Morando em uma cidade bem pequena no interior de São Paulo, era comum que agora independentes, precisassem trabalhar nas cidades vizinhas. Por sorte, acabaram por trabalhar na mesma cidade, e tinham o mesmo horário, encontravam-se todos os dias para irem e voltarem juntos, desta vez num carro real. As "gatinhas" acabaram por ficar nas estórias imaginadas da infância, Leo era casado e Sid quase casado, já postergava o enlace a 8 anos e estava disposto a postergar um pouco mais para desespero da moça.
Para ir ao trabalho, era necessário pegar as estradas daquele lugar remoto, com asfalto tão mal conservado que parecia estrada de terra batida, além de ter mato invadindo o que um dia fora a tentativa de se ter um acostamento. Para ir ou voltar do trabalho, eles passavam por uma cidade intermediária, que era um pouco maior do que as outras duas. Paravam de vez em quando neste local para comer alguma coisa, ou comprar, já que o centro comercial desta cidade era bem melhor do que na cidade onde moravam ou trabalhavam.

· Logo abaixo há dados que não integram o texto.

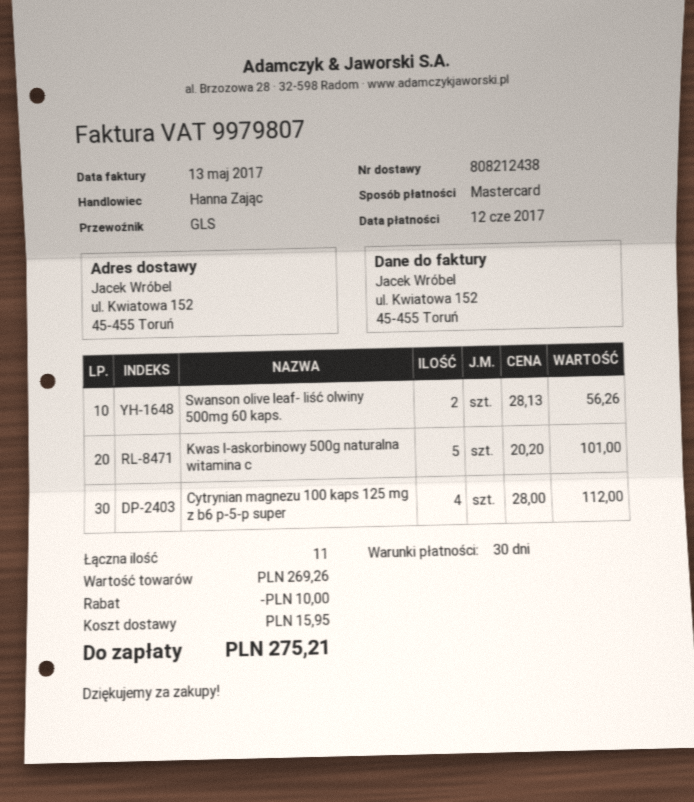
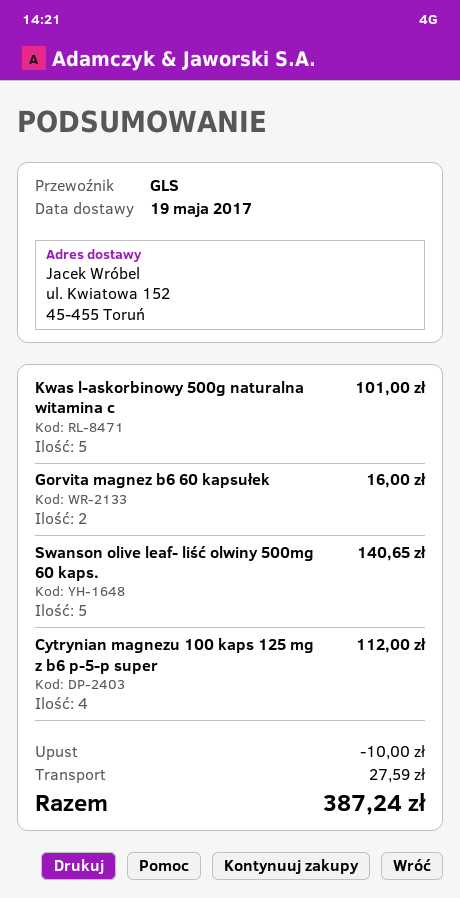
Swanson olive leaf- liść olwiny 500mg 60 kaps.: 2 for 56.26 -> 5 for 140.65
Gorvita magnez b6 60 kapsułek: none -> 2 for 16.00
shipping: 15.95 -> 27.59
total: 275.21 -> 387.24

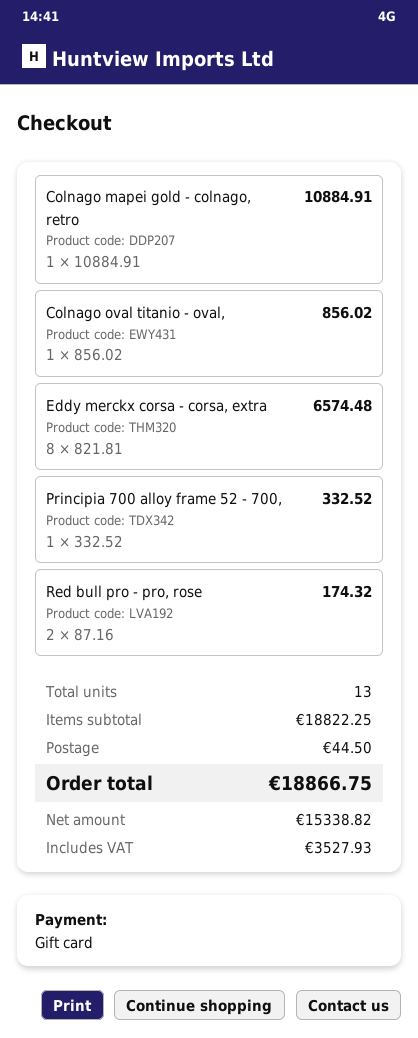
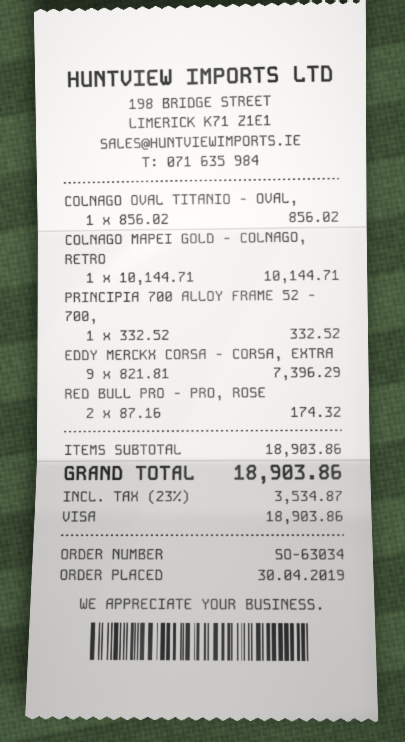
payment method: gift card -> Visa
Colnago mapei gold - colnago, retro: 1 x 10884.91 = 10884.91 -> 1 x 10144.71 = 10144.71
Eddy merckx corsa - corsa, extra: 8 x 821.81 = 6574.48 -> 9 x 821.81 = 7396.29
subtotal: 18822.25 -> 18903.86
shipping: 44.50 -> none
tax: 3527.93 -> 3534.87
total: 18866.75 -> 18903.86

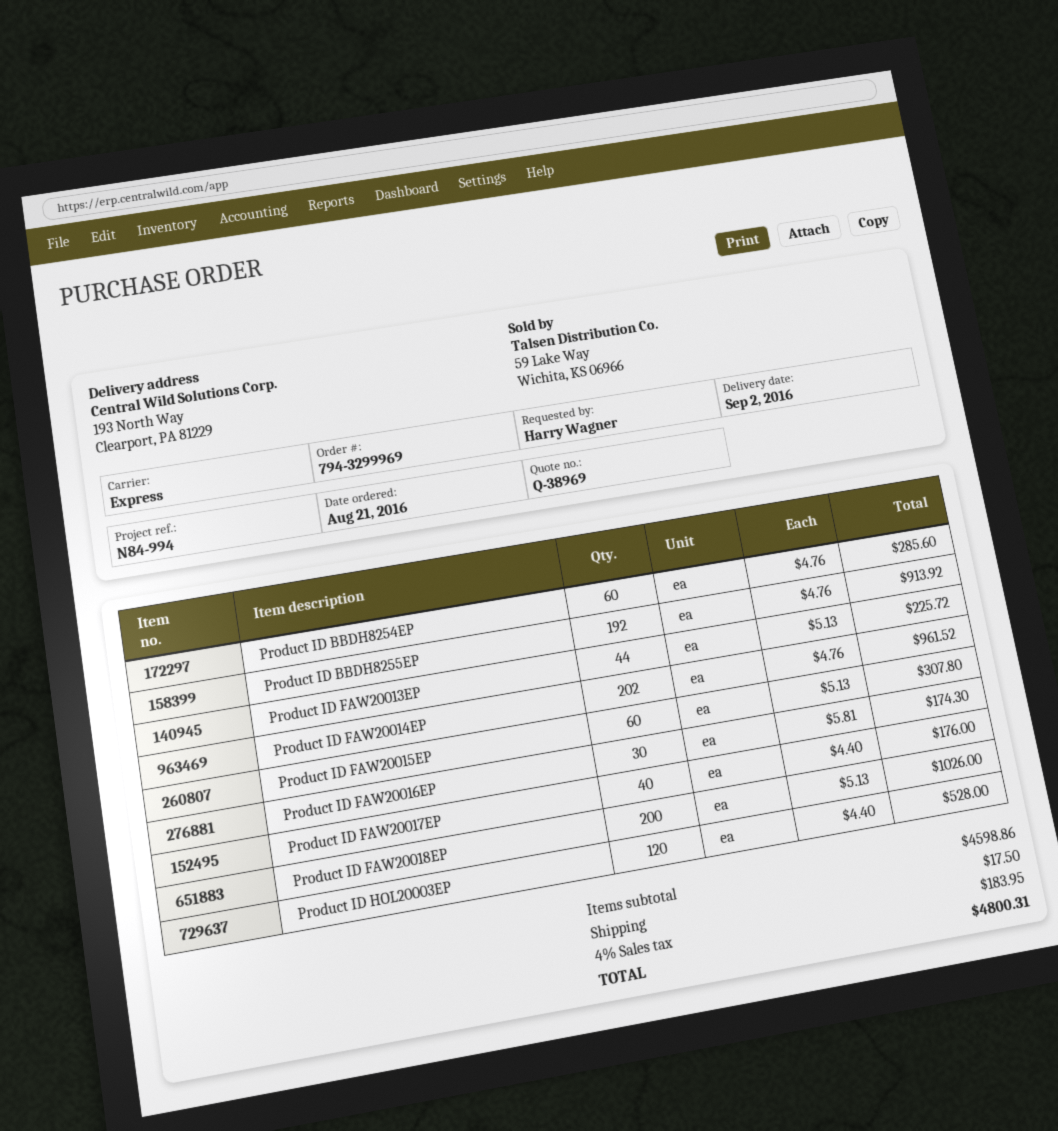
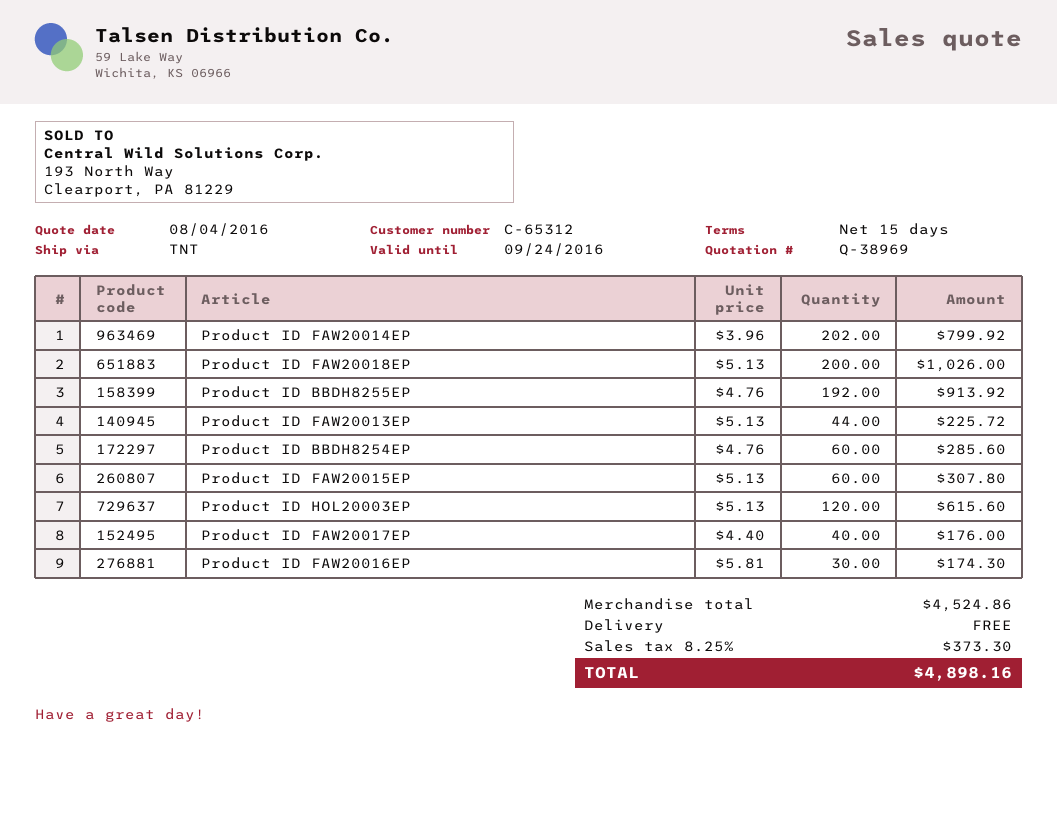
shipping method: express -> TNT
Product ID FAW20014EP: 202 x 4.76 = 961.52 -> 202 x 3.96 = 799.92
Product ID HOL20003EP: 120 x 4.40 = 528.00 -> 120 x 5.13 = 615.60
subtotal: 4598.86 -> 4524.86
shipping: 17.50 -> 0.00
tax: 4% = 183.95 -> 8.25% = 373.30
total: 4800.31 -> 4898.16

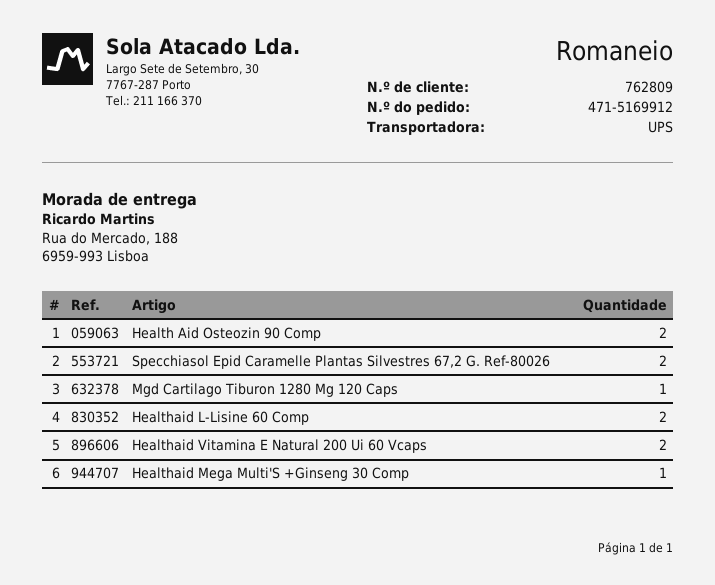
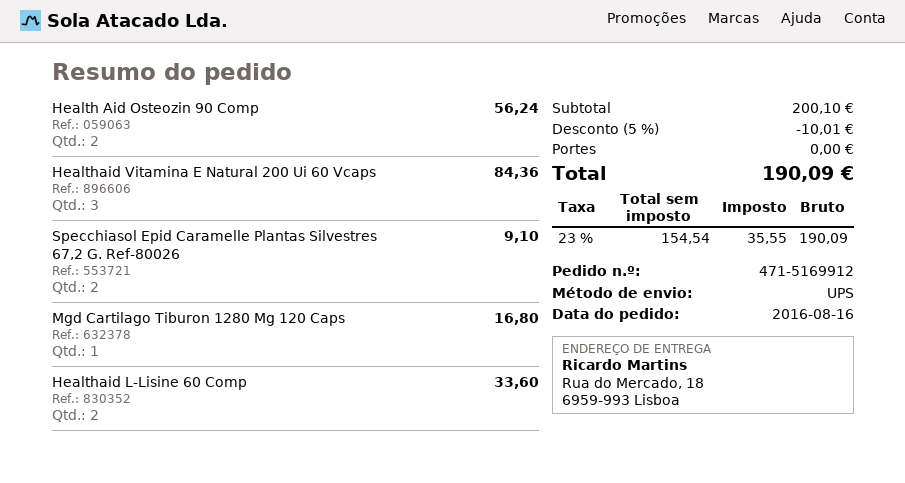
ship to: Rua do Mercado, 188, 6959-993 Lisboa -> Rua do Mercado, 18, 6959-993 Lisboa
Healthaid Vitamina E Natural 200 Ui 60 Vcaps: 2 -> 3
Healthaid Mega Multi'S +Ginseng 30 Comp: 1 -> none

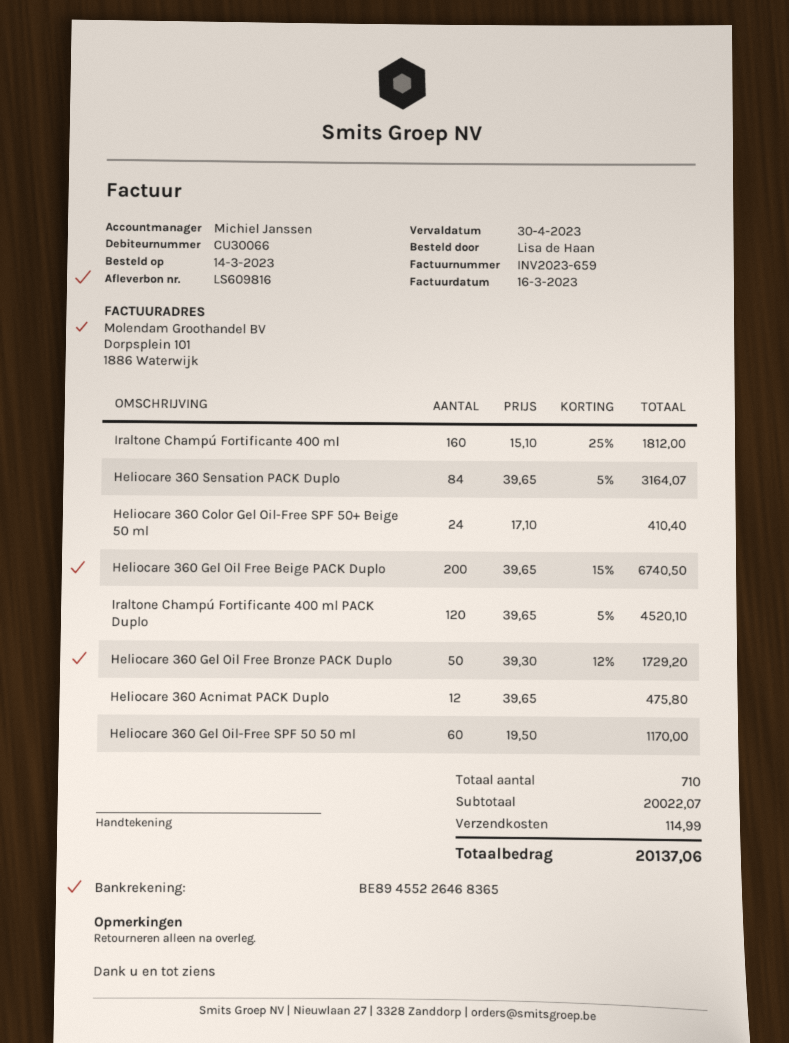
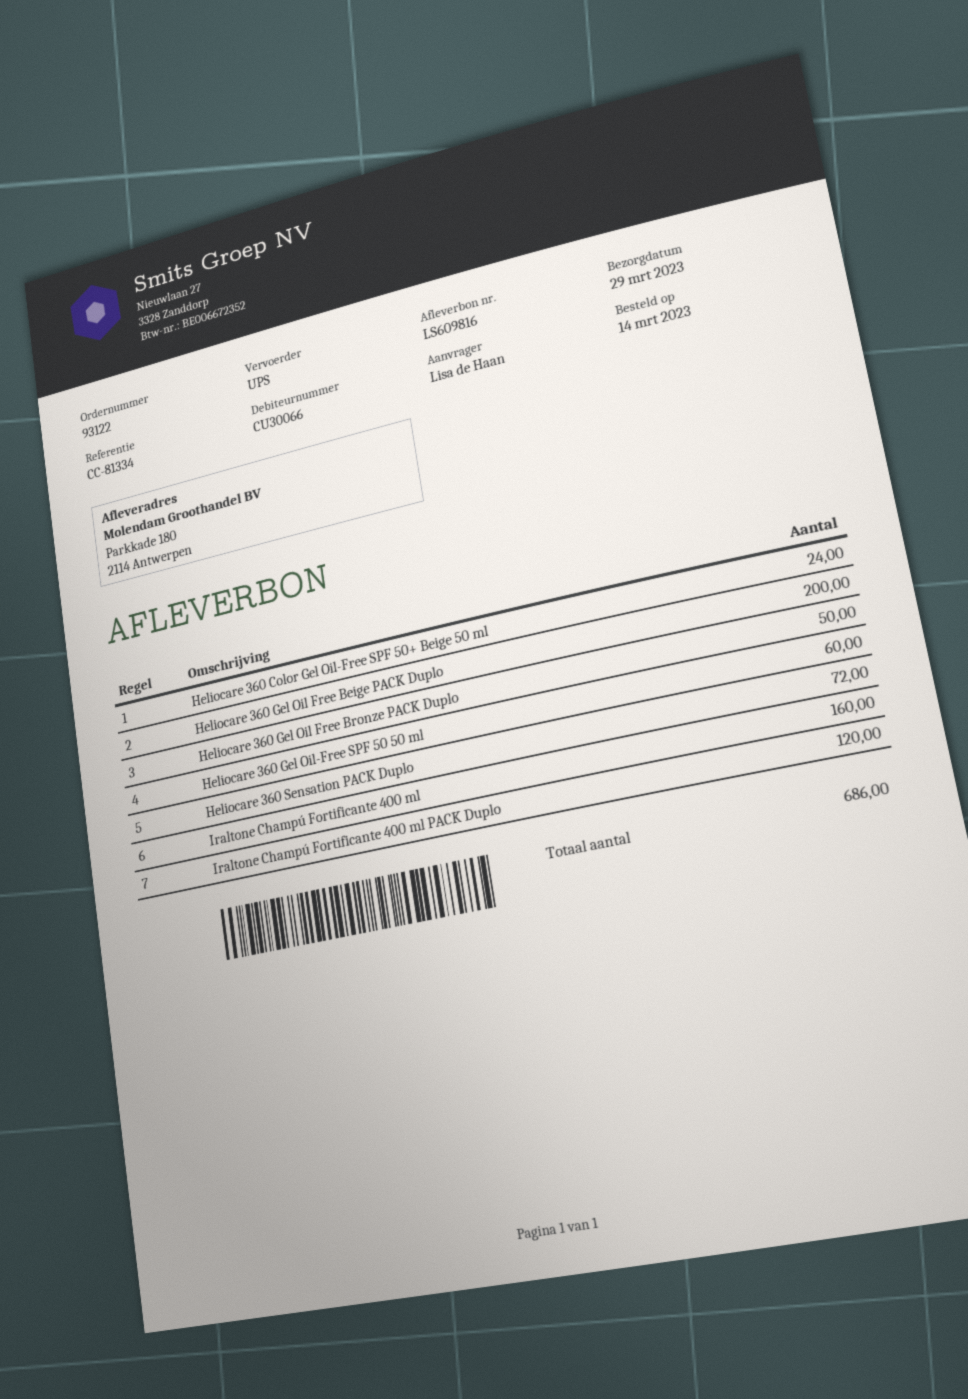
Heliocare 360 Sensation PACK Duplo: 84 -> 72
Heliocare 360 Acnimat PACK Duplo: 12 -> none
total quantity: 710 -> 686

Leo dirigia, era sexta feira e já noite, devido a um problema na empresa onde Sid trabalhava, acabaram saindo mais tarde. Por alguma razão, nestes momentos de maior cansaço, ambos recordavam todas as travessuras do passado, talvez porque nestes momentos de stress era de certa forma relaxante relembrar que em algum momento da vida eles foram livres e sem preocupações, chamavam isso de "momento naftalina". Conversando e relembrando todos aqueles momentos e todas as travessuras, riam a toa e sentiam-se desejosos de brincar como crianças novamente, mas a idade adulta os acanhava. Mas neste dia Sid estava disposto a brincar com alguém, talvez gritar algo a alguém com o carro em movimento na cidade intermediária, onde estavam chegando, já fosse o suficiente.
Chegando ao centro da cidade intermediária, havia ainda um grande movimento nas ruas, com lojas e bares abertos. Ao pararem no farol foram abordados por uma cigana, que provavelmente nem cigana era, pedindo que lhe permitisse ler suas mãos.
- Olá jovens, querem que eu leia o futuro de vocês em suas mãos.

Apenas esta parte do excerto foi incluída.